While people rent cars for other reasons, such as when their car is being repaired, the great majority of rentals happen when people fly to a destination and need a car when they get there. They depend on people flying enough, and while we always do normally, the shockingly high 95% reduction in air travel that we saw hit the airline business also decimated car rental companies.

Given how far these travel related stocks have fallen, this has presented some great opportunities for investors to make much higher returns than we normally would get from stocks. No matter how good an opportunity may be, there will always be doubters, and while we may have good reasons to get in plays like this, it’s still important to consider and address the criticisms of this, to make sure that we really are taking things into consideration enough.
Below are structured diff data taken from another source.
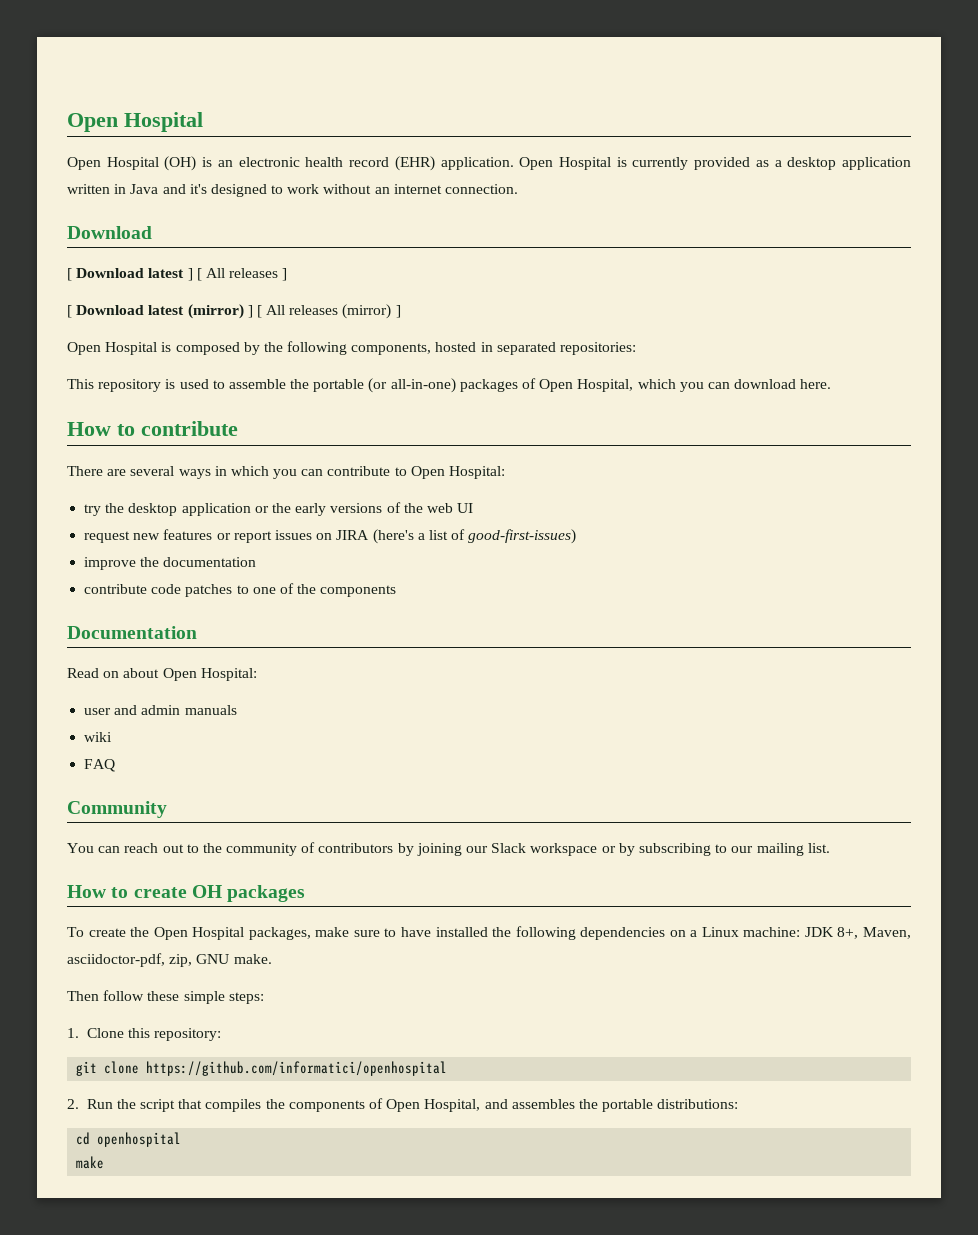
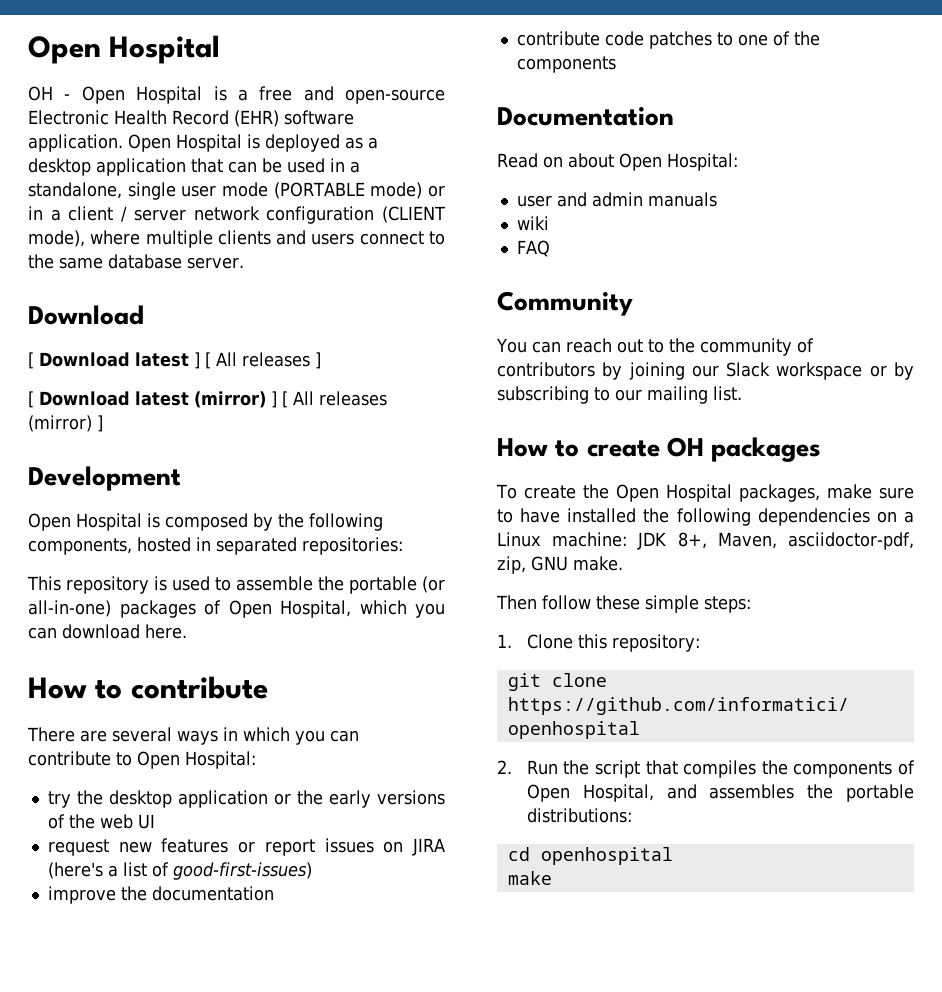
[67,156,435,171] Open Hospital (OH) is an electronic health record (EHR) -> [28,86,445,104] [28,110,354,127] OH - Open Hospital is a free and open-source Electronic Health Record (EHR) software
[632,157,751,170] currently provided -> [265,134,340,152] deployed
[67,184,519,197] written in Java and it's designed to work without an internet connection. -> [191,158,360,173] [28,182,445,200] [28,206,445,224] [28,230,445,248] [28,254,244,269] that can be used in a standalone, single user mode (PORTABLE mode) or in a client / server network configuration (CLIENT mode), where multiple clients and users connect to the same database server.
(401, 311) none -> [28,466,181,491] // Development

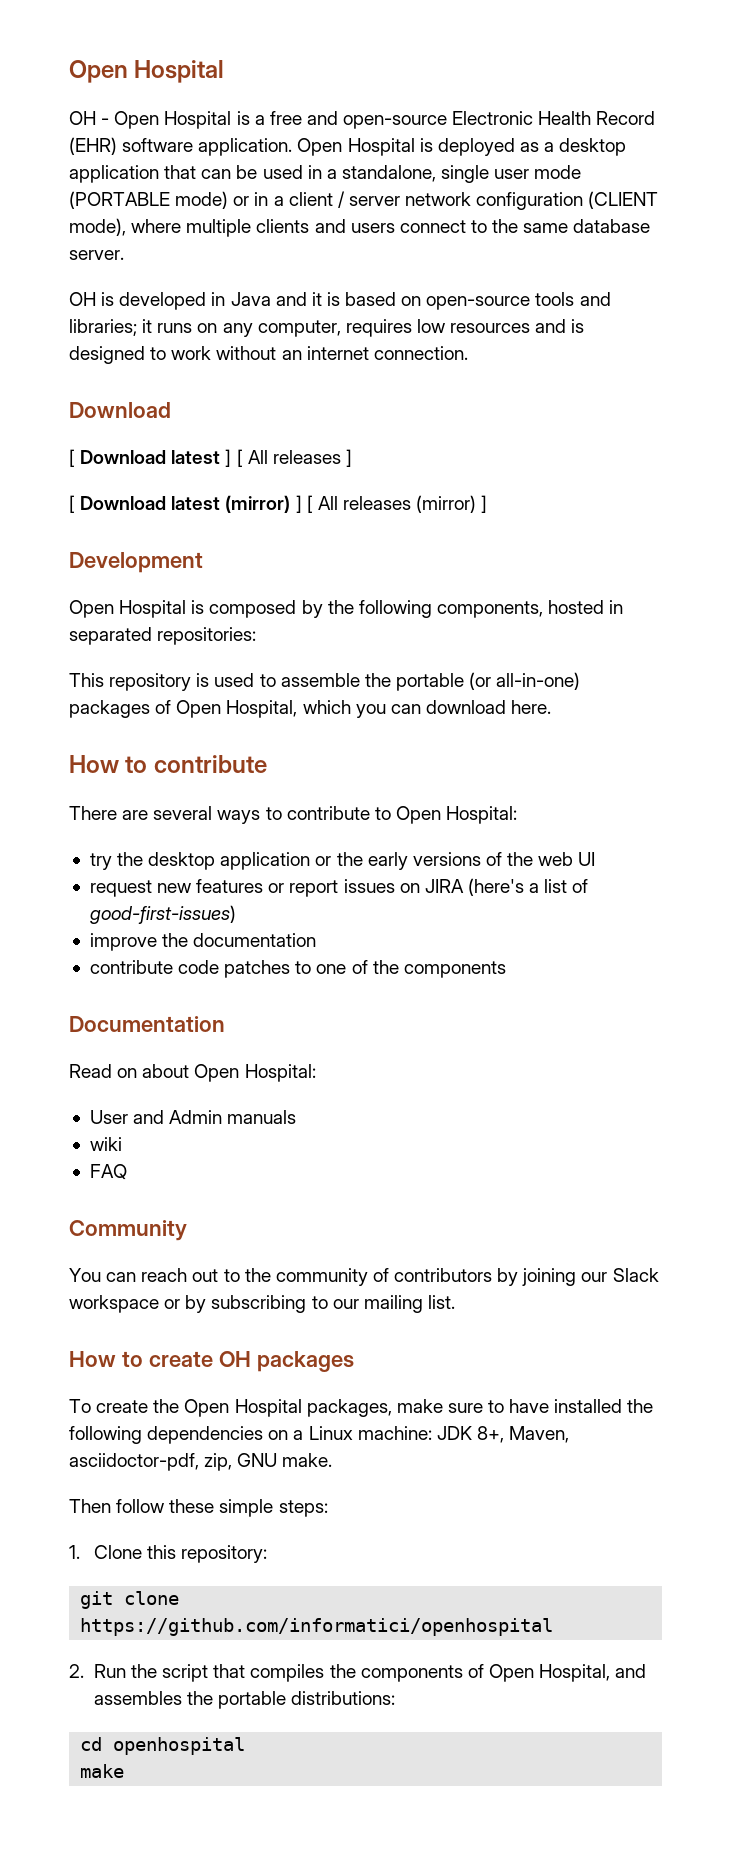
(244, 263) none -> [69,292,611,310] [69,319,585,337] [69,346,468,364] // OH is developed in Java and it is based on open-source tools and libraries; it runs on any computer, requires low resources and is designed to work without an internet connection.
[223,727,359,745] in which you can -> [265,807,282,820] to
[516,192,643,207] user and admin -> [89,1110,223,1124] User and Admin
Deutsche Bank analyst Chris Woronka admits that while the resurgence in car rental stocks that we’re seeing lately “absolutely could continue,” it has left him still “questioning the true depth of the buying in what increasingly feels like a capitulation-type short squeeze being exacerbated by high frequency trading programs.”

We’re not sure what depth of buying really means here, but his remark suggests that he expects this resurgence to be more transient in nature due to it being driven too much by short covering, but this is a clearly positive influencer on stock prices once momentum turns, and one of the things in itself that makes these plays so attractive and lucrative when the conditions are right.

We’re also not sure why this would be a concern and something that should increase our delight with these plays, as the effect of short covering can play a substantial role in the recovery of a stock that has been beaten down too much. There is still a lot of short interest in these car rental companies, especially with the two that Woronka is looking at, Hertz and Avis Budget, but this just adds to their potential profitability as they move back up the ladder.

In order to understand this all better, we need to step back and assess what has happened to these companies and their stock during the fall phase in order to better illuminate what to expect as they recover.

At the center of this discussion is the phenomenon of momentum. Momentum plays a huge role in the movement of stocks generally, but especially during crashes. There are two forces at work normally with a stock, the market’s view of the company’s prospects and the weight of changes in demand, the momentum part.

Let’s take a stock like Amazon where the future outlook is seen as bright, and this focus on the future will in itself propel its stock’s price. This causes the price of the stock to rise, people see it doing so well, and then jump in to take advantage of this. All this jumping in further drives demand for it and further drives the stock up.

We are paying more attention to performance these days versus the past, and this is why the force of momentum and its role in the movement of stocks has been increasing so much. The gap in performance between stocks that have good momentum and those which do not is widening, and that’s a good thing for investors as long as they get this. If we instead ignore momentum and just look at one part of this, the company’s future outlook, we are going to only have part of the picture and will be relying on the distortion that this creates to decide.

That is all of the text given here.